(Beginning of PROVIDED RECORDS)

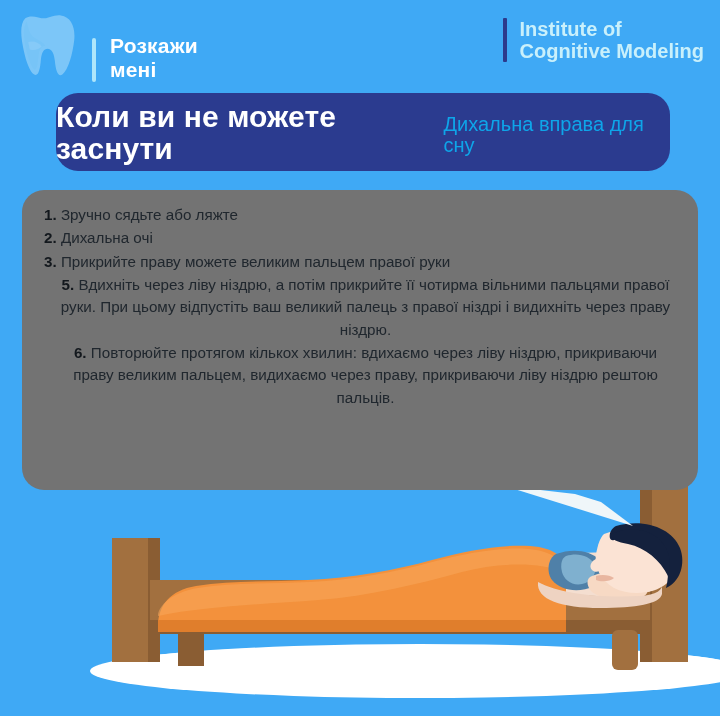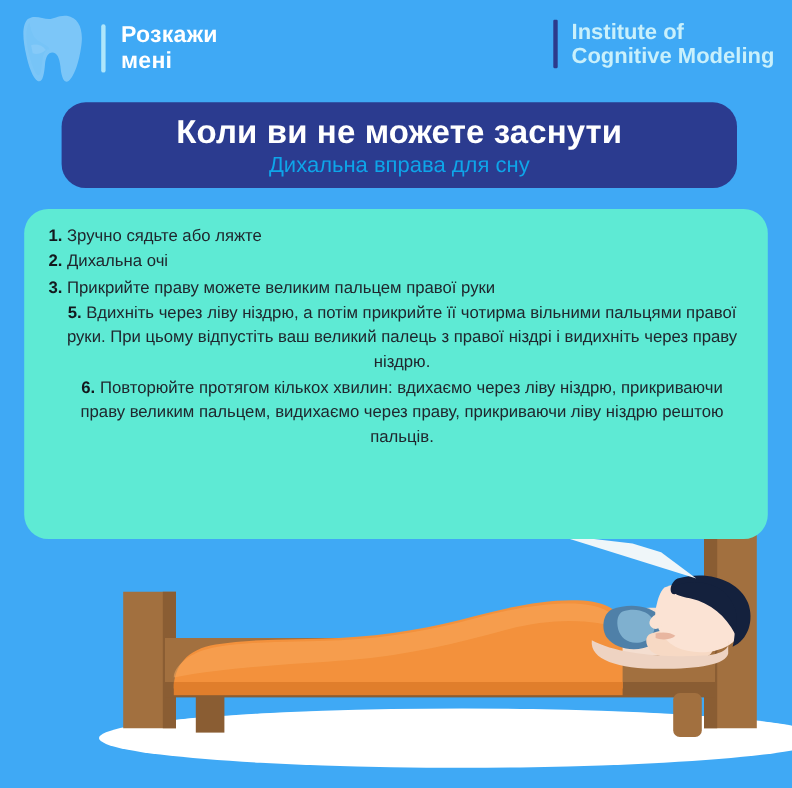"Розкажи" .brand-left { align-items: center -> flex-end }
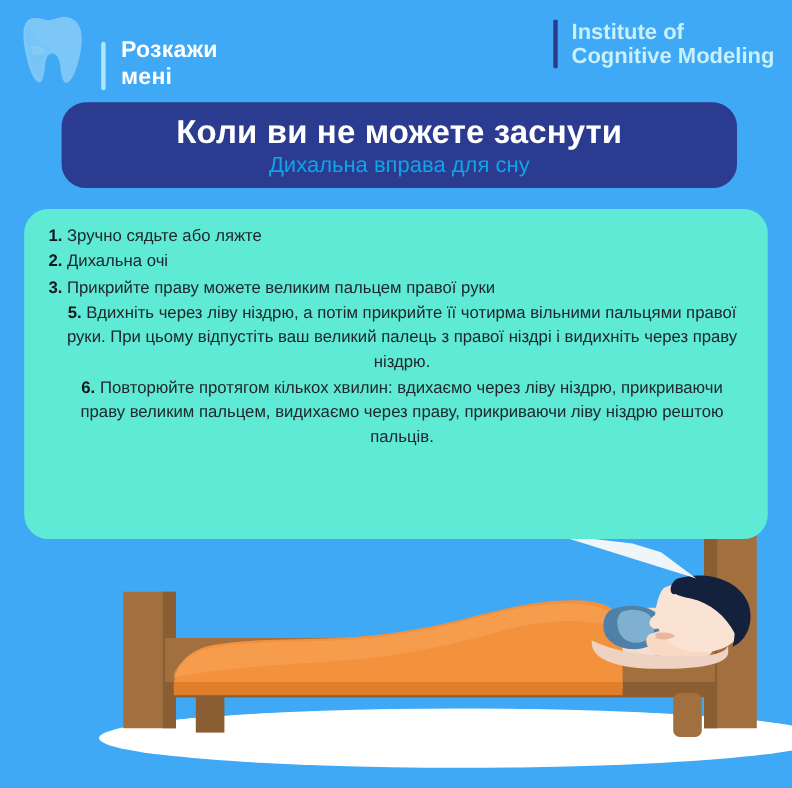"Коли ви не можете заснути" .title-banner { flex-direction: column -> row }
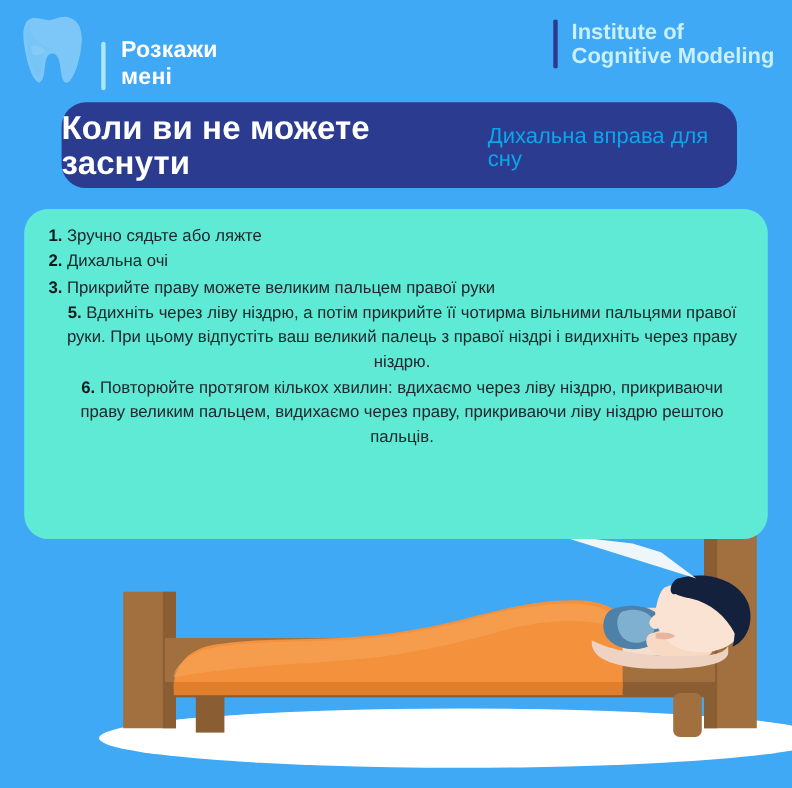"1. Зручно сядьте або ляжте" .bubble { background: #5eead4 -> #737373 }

(End of PROVIDED RECORDS)
(Beginning of PROVIDED RECORDS)

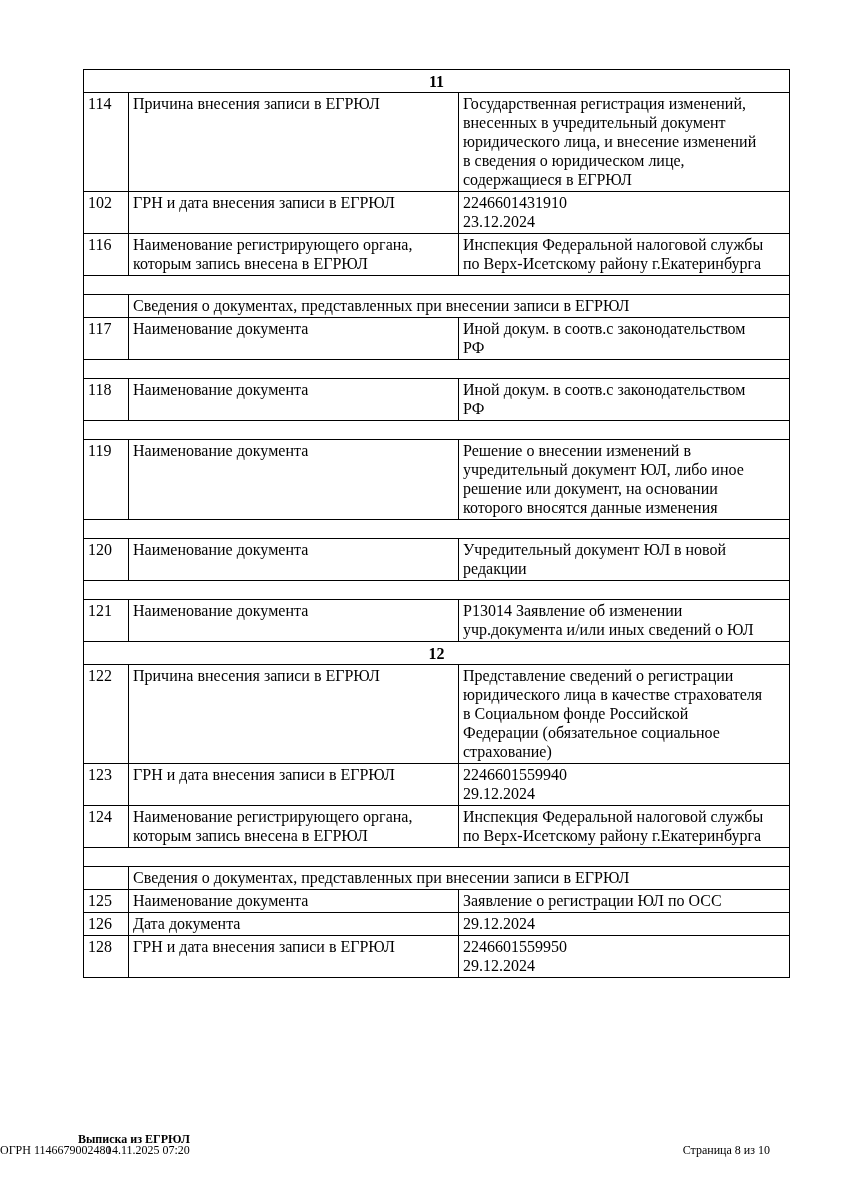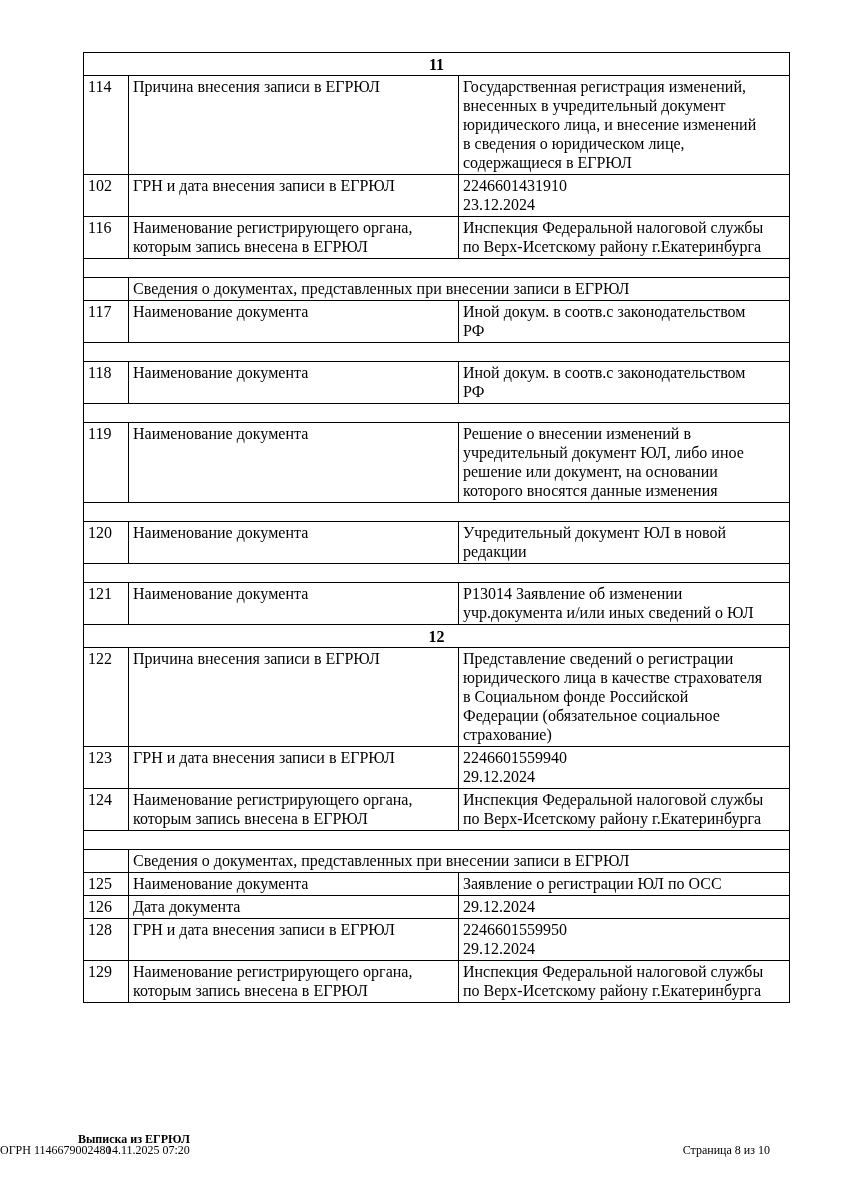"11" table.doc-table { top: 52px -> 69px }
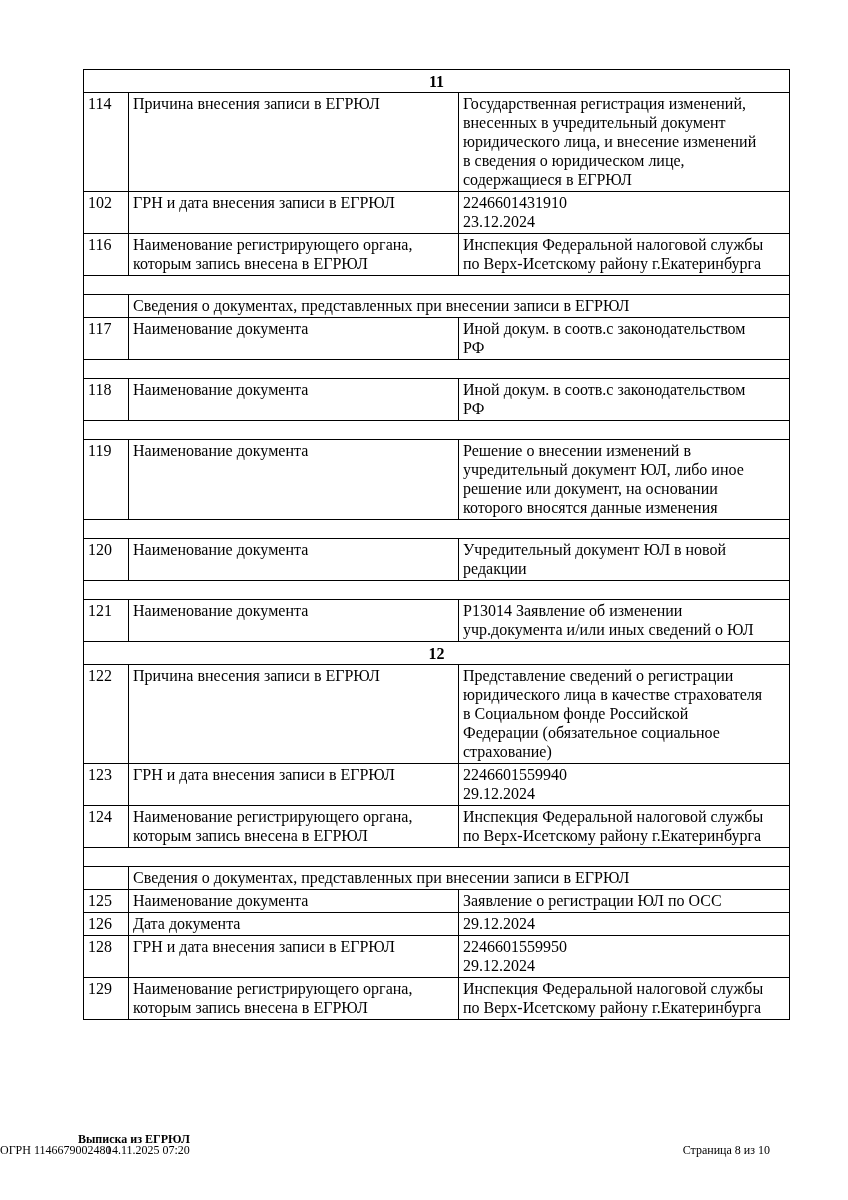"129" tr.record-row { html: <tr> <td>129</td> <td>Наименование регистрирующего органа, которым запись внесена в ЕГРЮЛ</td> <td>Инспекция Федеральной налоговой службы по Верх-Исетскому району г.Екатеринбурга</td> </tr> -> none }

(End of PROVIDED RECORDS)

▶ PROBLEM DESCRIPTION
Using the records above, print exactly the run of lines that starts with the line with "top: 52px ->" and goes on through the line with "html: <tr> <td>129</td>", pictures excluded.

▶ YOUR RESPONSE
"11" table.doc-table { top: 52px -> 69px }
"129" tr.record-row { html: <tr> <td>129</td> <td>Наименование регистрирующего органа, которым запись внесена в ЕГРЮЛ</td> <td>Инспекция Федеральной налоговой службы по Верх-Исетскому району г.Екатеринбурга</td> </tr> -> none }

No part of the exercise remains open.